*Material for the task:*

---

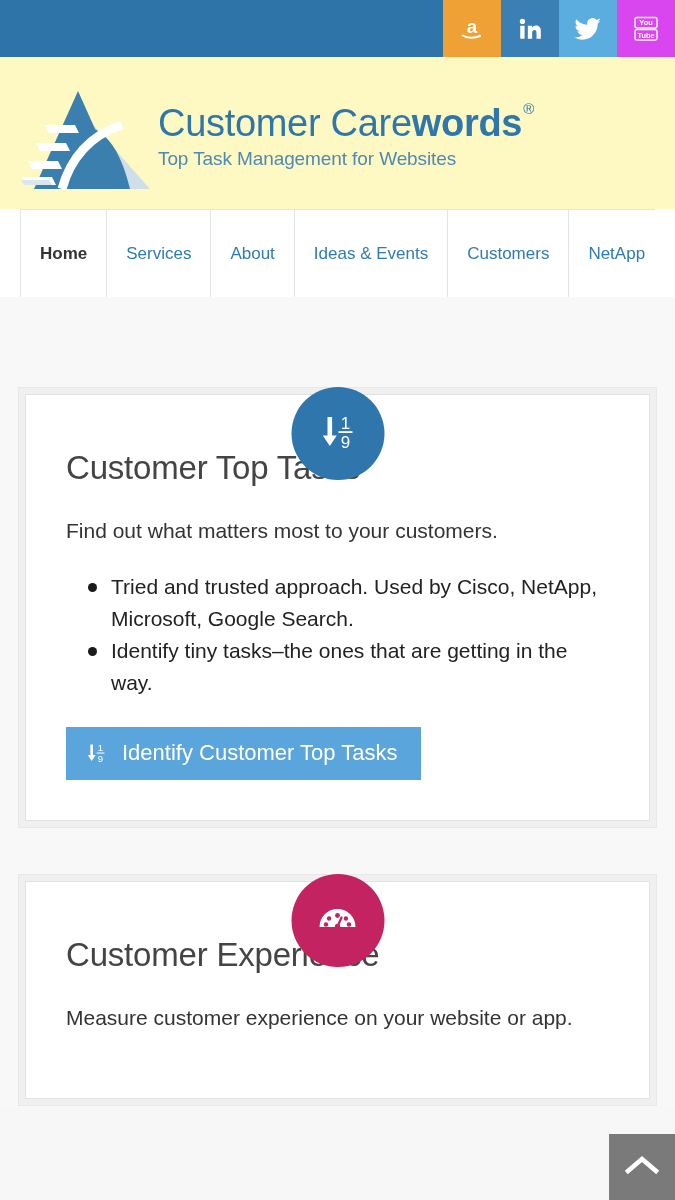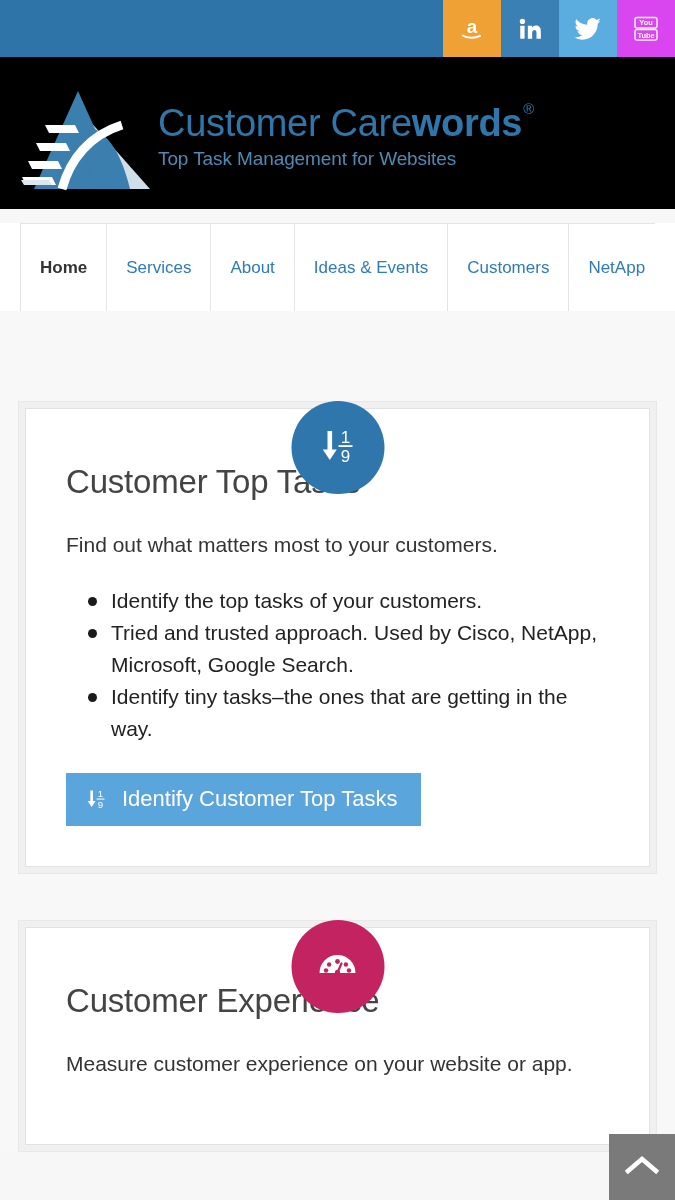--- a/index.html
+++ b/index.html
@@ -33,21 +33,21 @@
     cursor: pointer;
   }
   .social-link.amazon   { background: #f0a135; }
   .social-link.linkedin { background: #3a80b5; }
   .social-link.twitter  { background: #5bacdf; }
   .social-link.youtube  { background: #d946ef; }
   .social-link svg { display: block; }
 
   
   .logo-wrap {
-    background: #000000;
+    background: #fef9c3;
     padding: 26px 0 18px 18px;
     display: flex;
     align-items: flex-start;
   }
   .logo-mark {
     width: 132px;
     height: 106px;
     flex: none;
     margin-top: 2px;
   }
@@ -77,21 +77,20 @@
     margin-top: 4px;
     letter-spacing: -0.1px;
     white-space: nowrap;
   }
 
   
   .nav-outer {
     background: #ffffff;
     padding-left: 20px;
     padding-right: 20px;
-    margin-top: 14px;
   }
   .nav {
     display: flex;
     border-top: 1px solid #e4e4e4;
     height: 88px;
     align-items: stretch;
   }
   .nav-item {
     display: flex;
     align-items: center;
@@ -319,21 +318,20 @@
     </div>
 
     <div class="card-outer">
       <div class="card">
 
         <h2 class="card-title">Customer Top Tasks</h2>
 
         <p class="card-lede">Find out what matters most to your customers.</p>
 
         <ul class="card-list">
-          <li>Identify the top tasks of your customers.</li>
           <li>Tried and trusted approach. Used by Cisco, NetApp, Microsoft, Google Search.</li>
           <li>Identify tiny tasks–the ones that are getting in the way.</li>
         </ul>
 
         <button class="cta">
           <span class="cta-icon">
             <svg width="26" height="30" viewBox="0 0 46 46" fill="#ffffff">
               <rect x="13" y="8" width="4.6" height="22"></rect>
               <path d="M8.3 26.5 L15.3 37 L22.3 26.5 Z"></path>
               <text x="31" y="20" font-family="Liberation Sans, sans-serif" font-size="17" fill="#ffffff" text-anchor="middle">1</text>

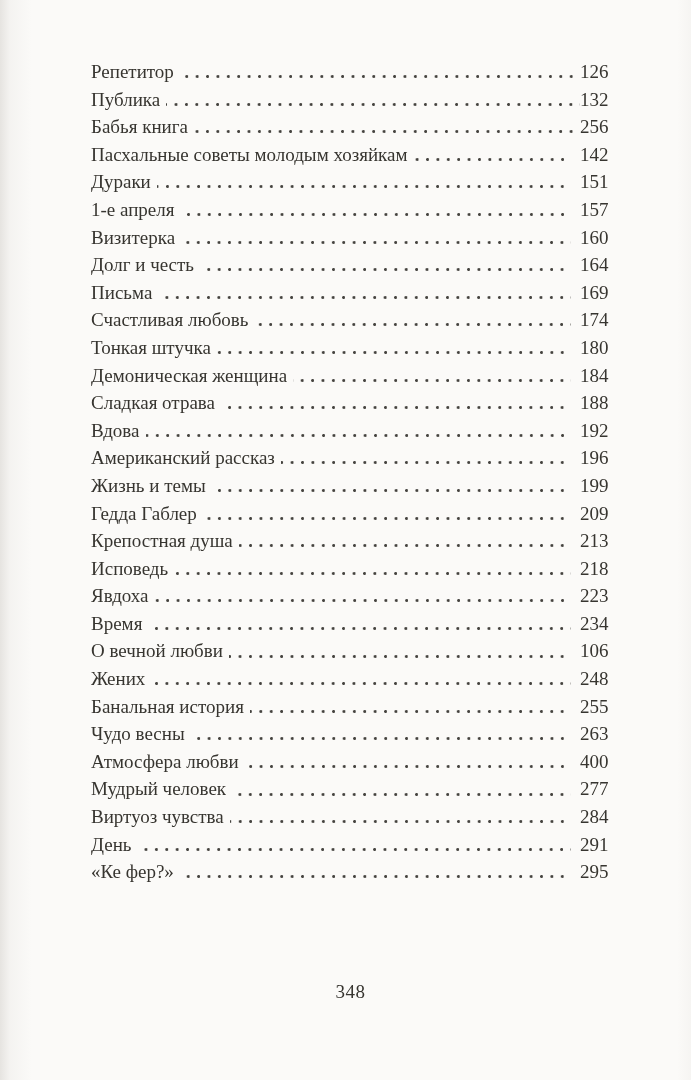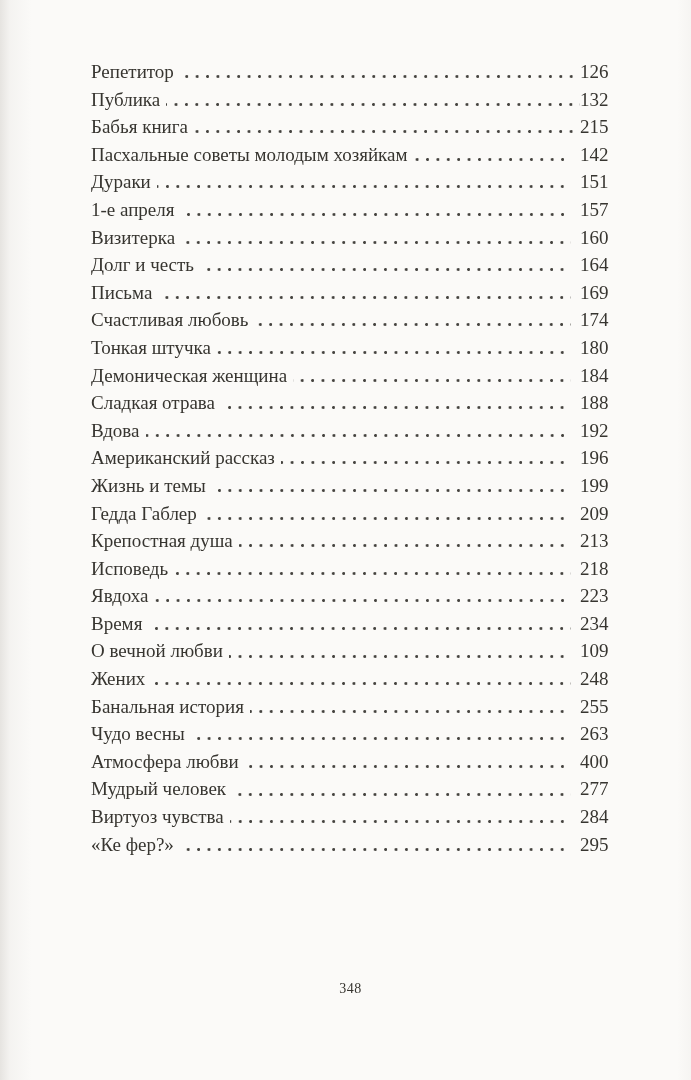--- a/index.html
+++ b/index.html
@@ -65,21 +65,21 @@
     flex: 0 0 auto;
     text-align: left;
     min-width: 30px;
   }
   .footer {
     position: absolute;
     top: 981px;
     left: 91px;
     right: 81px;
     text-align: center;
-    font-size: 14px;
+    font-size: 19px;
     letter-spacing: 0.5px;
   }
 </style>
 </head>
 <body>
 
 <div class="page">
 
   <div class="toc">
 
@@ -91,21 +91,21 @@
 
       <div class="row flush">
         <span class="title"><span class="t">Публика</span></span>
         <span class="leader"></span>
         <span class="pagenum">132</span>
       </div>
 
       <div class="row flush">
         <span class="title"><span class="t">Бабья книга</span></span>
         <span class="leader"></span>
-        <span class="pagenum">215</span>
+        <span class="pagenum">256</span>
       </div>
 
       <div class="row">
         <span class="title"><span class="t">Пасхальные советы молодым хозяйкам</span></span>
         <span class="leader"></span>
         <span class="pagenum">142</span>
       </div>
 
 
       <div class="row">
@@ -208,21 +208,21 @@
 
       <div class="row">
         <span class="title"><span class="t">Время</span></span>
         <span class="leader"></span>
         <span class="pagenum">234</span>
       </div>
 
       <div class="row">
         <span class="title"><span class="t">О вечной любви</span></span>
         <span class="leader"></span>
-        <span class="pagenum">109</span>
+        <span class="pagenum">106</span>
       </div>
 
       <div class="row">
         <span class="title"><span class="t">Жених</span></span>
         <span class="leader"></span>
         <span class="pagenum">248</span>
       </div>
 
       <div class="row">
         <span class="title"><span class="t">Банальная история</span></span>
@@ -247,20 +247,25 @@
         <span class="leader"></span>
         <span class="pagenum">277</span>
       </div>
 
       <div class="row">
         <span class="title"><span class="t">Виртуоз чувства</span></span>
         <span class="leader"></span>
         <span class="pagenum">284</span>
       </div>
 
+      <div class="row">
+        <span class="title"><span class="t">День</span></span>
+        <span class="leader"></span>
+        <span class="pagenum">291</span>
+      </div>
 
       <div class="row">
         <span class="title"><span class="t">«Ке фер?»</span></span>
         <span class="leader"></span>
         <span class="pagenum">295</span>
       </div>
     </div>
 
   <div class="footer">348</div>
 

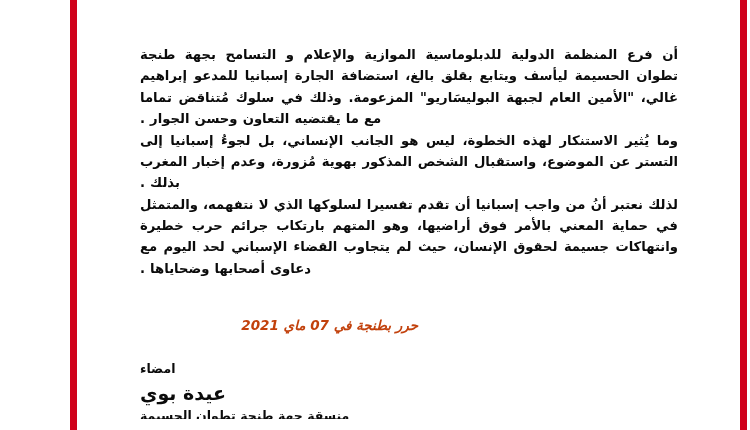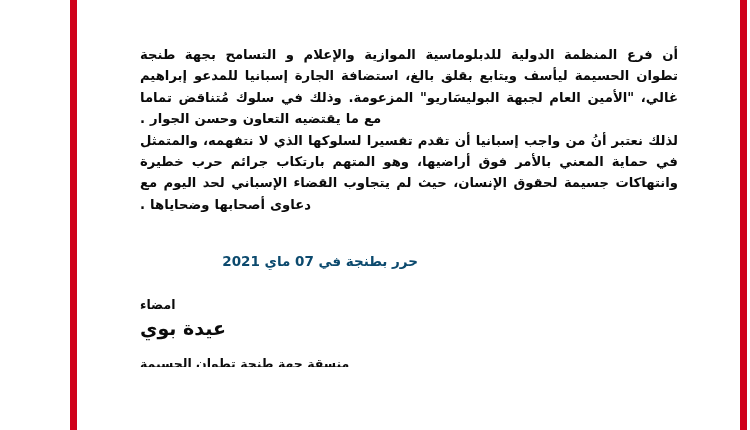--- a/index.html
+++ b/index.html
@@ -56,24 +56,25 @@
     text-justify: inter-word;
   }
 
   .para + .para { margin-top: 0px; }
 
   
   .date-line {
     margin-top: 38px;
     font-size: 13.5px;
     font-weight: bold;
-    color: #0c4a6e;
+    color: #c2410c;
     text-align: right;
     padding-right: 260px;
     direction: rtl;
+    font-style: italic;
   }
 
   
   .signature {
     margin-top: 26px;
     text-align: left;
     direction: rtl;
   }
   .sig-line {
     font-size: 12.5px;
@@ -82,36 +83,36 @@
     line-height: 1.55;
   }
   .sig-name { font-size: 19px; }
   .sig-role { font-size: 12.5px; }
 
   
   .sig-role-clip {
     height: 11px;
     overflow: hidden;
     line-height: 1.35;
-    margin-top: 12px;
   }
 </style>
 </head>
 <body>
 
 <div class="page" style="background: rgb(255, 255, 255);">
 
   <div class="rule rule-left" style="background: rgb(208, 2, 27);"></div>
 
   <div class="rule rule-right" style="background: rgb(208, 2, 27);"></div>
 
   <div class="doc">
 
     <div class="body-text">
       <p class="para">أن فرع المنظمة الدولية للدبلوماسية الموازية والإعلام و التسامح بجهة طنجة تطوان الحسيمة ليأسف ويتابع بقلق بالغ، استضافة الجارة إسبانيا للمدعو إبراهيم غالي، "الأمين العام لجبهة البوليسَاريو" المزعومة. وذلك في سلوك مُتناقض تماما مع ما يقتضيه التعاون وحسن الجوار .</p>
+      <p class="para">وما يُثير الاستنكار لهذه الخطوة، ليس هو الجانب الإنساني، بل لجوءُ إسبانيا إلى التستر عن الموضوع، واستقبال الشخص المذكور بهوية مُزورة، وعدم إخبار المغرب بذلك .</p>
       <p class="para">لذلك نعتبر أنُ من واجب إسبانيا أن تقدم تفسيرا لسلوكها الذي لا نتفهمه، والمتمثل في حماية المعني بالأمر فوق أراضيها، وهو المتهم بارتكاب جرائم حرب خطيرة وانتهاكات جسيمة لحقوق الإنسان، حيث لم يتجاوب القضاء الإسباني لحد اليوم مع دعاوى أصحابها وضحاياها .</p>
     </div>
 
     <div class="date-line">حرر بطنجة في 07 ماي 2021</div>
 
     <div class="signature">
       <div class="sig-line">امضاء</div>
       <div class="sig-line sig-name">عيدة بوي</div>
       <div class="sig-line sig-role sig-role-clip">منسقة جهة طنجة تطوان الحسيمة</div>
     </div>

---

*Work order:* Please write out all the data again word for word, but not the pictures.

*Response:*
--- a/index.html
+++ b/index.html
@@ -33,21 +33,21 @@
     cursor: pointer;
   }
   .social-link.amazon   { background: #f0a135; }
   .social-link.linkedin { background: #3a80b5; }
   .social-link.twitter  { background: #5bacdf; }
   .social-link.youtube  { background: #d946ef; }
   .social-link svg { display: block; }
 
   
   .logo-wrap {
-    background: #000000;
+    background: #fef9c3;
     padding: 26px 0 18px 18px;
     display: flex;
     align-items: flex-start;
   }
   .logo-mark {
     width: 132px;
     height: 106px;
     flex: none;
     margin-top: 2px;
   }
@@ -77,21 +77,20 @@
     margin-top: 4px;
     letter-spacing: -0.1px;
     white-space: nowrap;
   }
 
   
   .nav-outer {
     background: #ffffff;
     padding-left: 20px;
     padding-right: 20px;
-    margin-top: 14px;
   }
   .nav {
     display: flex;
     border-top: 1px solid #e4e4e4;
     height: 88px;
     align-items: stretch;
   }
   .nav-item {
     display: flex;
     align-items: center;
@@ -319,21 +318,20 @@
     </div>
 
     <div class="card-outer">
       <div class="card">
 
         <h2 class="card-title">Customer Top Tasks</h2>
 
         <p class="card-lede">Find out what matters most to your customers.</p>
 
         <ul class="card-list">
-          <li>Identify the top tasks of your customers.</li>
           <li>Tried and trusted approach. Used by Cisco, NetApp, Microsoft, Google Search.</li>
           <li>Identify tiny tasks–the ones that are getting in the way.</li>
         </ul>
 
         <button class="cta">
           <span class="cta-icon">
             <svg width="26" height="30" viewBox="0 0 46 46" fill="#ffffff">
               <rect x="13" y="8" width="4.6" height="22"></rect>
               <path d="M8.3 26.5 L15.3 37 L22.3 26.5 Z"></path>
               <text x="31" y="20" font-family="Liberation Sans, sans-serif" font-size="17" fill="#ffffff" text-anchor="middle">1</text>

--- a/index.html
+++ b/index.html
@@ -65,21 +65,21 @@
     flex: 0 0 auto;
     text-align: left;
     min-width: 30px;
   }
   .footer {
     position: absolute;
     top: 981px;
     left: 91px;
     right: 81px;
     text-align: center;
-    font-size: 14px;
+    font-size: 19px;
     letter-spacing: 0.5px;
   }
 </style>
 </head>
 <body>
 
 <div class="page">
 
   <div class="toc">
 
@@ -91,21 +91,21 @@
 
       <div class="row flush">
         <span class="title"><span class="t">Публика</span></span>
         <span class="leader"></span>
         <span class="pagenum">132</span>
       </div>
 
       <div class="row flush">
         <span class="title"><span class="t">Бабья книга</span></span>
         <span class="leader"></span>
-        <span class="pagenum">215</span>
+        <span class="pagenum">256</span>
       </div>
 
       <div class="row">
         <span class="title"><span class="t">Пасхальные советы молодым хозяйкам</span></span>
         <span class="leader"></span>
         <span class="pagenum">142</span>
       </div>
 
 
       <div class="row">
@@ -208,21 +208,21 @@
 
       <div class="row">
         <span class="title"><span class="t">Время</span></span>
         <span class="leader"></span>
         <span class="pagenum">234</span>
       </div>
 
       <div class="row">
         <span class="title"><span class="t">О вечной любви</span></span>
         <span class="leader"></span>
-        <span class="pagenum">109</span>
+        <span class="pagenum">106</span>
       </div>
 
       <div class="row">
         <span class="title"><span class="t">Жених</span></span>
         <span class="leader"></span>
         <span class="pagenum">248</span>
       </div>
 
       <div class="row">
         <span class="title"><span class="t">Банальная история</span></span>
@@ -247,20 +247,25 @@
         <span class="leader"></span>
         <span class="pagenum">277</span>
       </div>
 
       <div class="row">
         <span class="title"><span class="t">Виртуоз чувства</span></span>
         <span class="leader"></span>
         <span class="pagenum">284</span>
       </div>
 
+      <div class="row">
+        <span class="title"><span class="t">День</span></span>
+        <span class="leader"></span>
+        <span class="pagenum">291</span>
+      </div>
 
       <div class="row">
         <span class="title"><span class="t">«Ке фер?»</span></span>
         <span class="leader"></span>
         <span class="pagenum">295</span>
       </div>
     </div>
 
   <div class="footer">348</div>
 

--- a/index.html
+++ b/index.html
@@ -56,24 +56,25 @@
     text-justify: inter-word;
   }
 
   .para + .para { margin-top: 0px; }
 
   
   .date-line {
     margin-top: 38px;
     font-size: 13.5px;
     font-weight: bold;
-    color: #0c4a6e;
+    color: #c2410c;
     text-align: right;
     padding-right: 260px;
     direction: rtl;
+    font-style: italic;
   }
 
   
   .signature {
     margin-top: 26px;
     text-align: left;
     direction: rtl;
   }
   .sig-line {
     font-size: 12.5px;
@@ -82,36 +83,36 @@
     line-height: 1.55;
   }
   .sig-name { font-size: 19px; }
   .sig-role { font-size: 12.5px; }
 
   
   .sig-role-clip {
     height: 11px;
     overflow: hidden;
     line-height: 1.35;
-    margin-top: 12px;
   }
 </style>
 </head>
 <body>
 
 <div class="page" style="background: rgb(255, 255, 255);">
 
   <div class="rule rule-left" style="background: rgb(208, 2, 27);"></div>
 
   <div class="rule rule-right" style="background: rgb(208, 2, 27);"></div>
 
   <div class="doc">
 
     <div class="body-text">
       <p class="para">أن فرع المنظمة الدولية للدبلوماسية الموازية والإعلام و التسامح بجهة طنجة تطوان الحسيمة ليأسف ويتابع بقلق بالغ، استضافة الجارة إسبانيا للمدعو إبراهيم غالي، "الأمين العام لجبهة البوليسَاريو" المزعومة. وذلك في سلوك مُتناقض تماما مع ما يقتضيه التعاون وحسن الجوار .</p>
+      <p class="para">وما يُثير الاستنكار لهذه الخطوة، ليس هو الجانب الإنساني، بل لجوءُ إسبانيا إلى التستر عن الموضوع، واستقبال الشخص المذكور بهوية مُزورة، وعدم إخبار المغرب بذلك .</p>
       <p class="para">لذلك نعتبر أنُ من واجب إسبانيا أن تقدم تفسيرا لسلوكها الذي لا نتفهمه، والمتمثل في حماية المعني بالأمر فوق أراضيها، وهو المتهم بارتكاب جرائم حرب خطيرة وانتهاكات جسيمة لحقوق الإنسان، حيث لم يتجاوب القضاء الإسباني لحد اليوم مع دعاوى أصحابها وضحاياها .</p>
     </div>
 
     <div class="date-line">حرر بطنجة في 07 ماي 2021</div>
 
     <div class="signature">
       <div class="sig-line">امضاء</div>
       <div class="sig-line sig-name">عيدة بوي</div>
       <div class="sig-line sig-role sig-role-clip">منسقة جهة طنجة تطوان الحسيمة</div>
     </div>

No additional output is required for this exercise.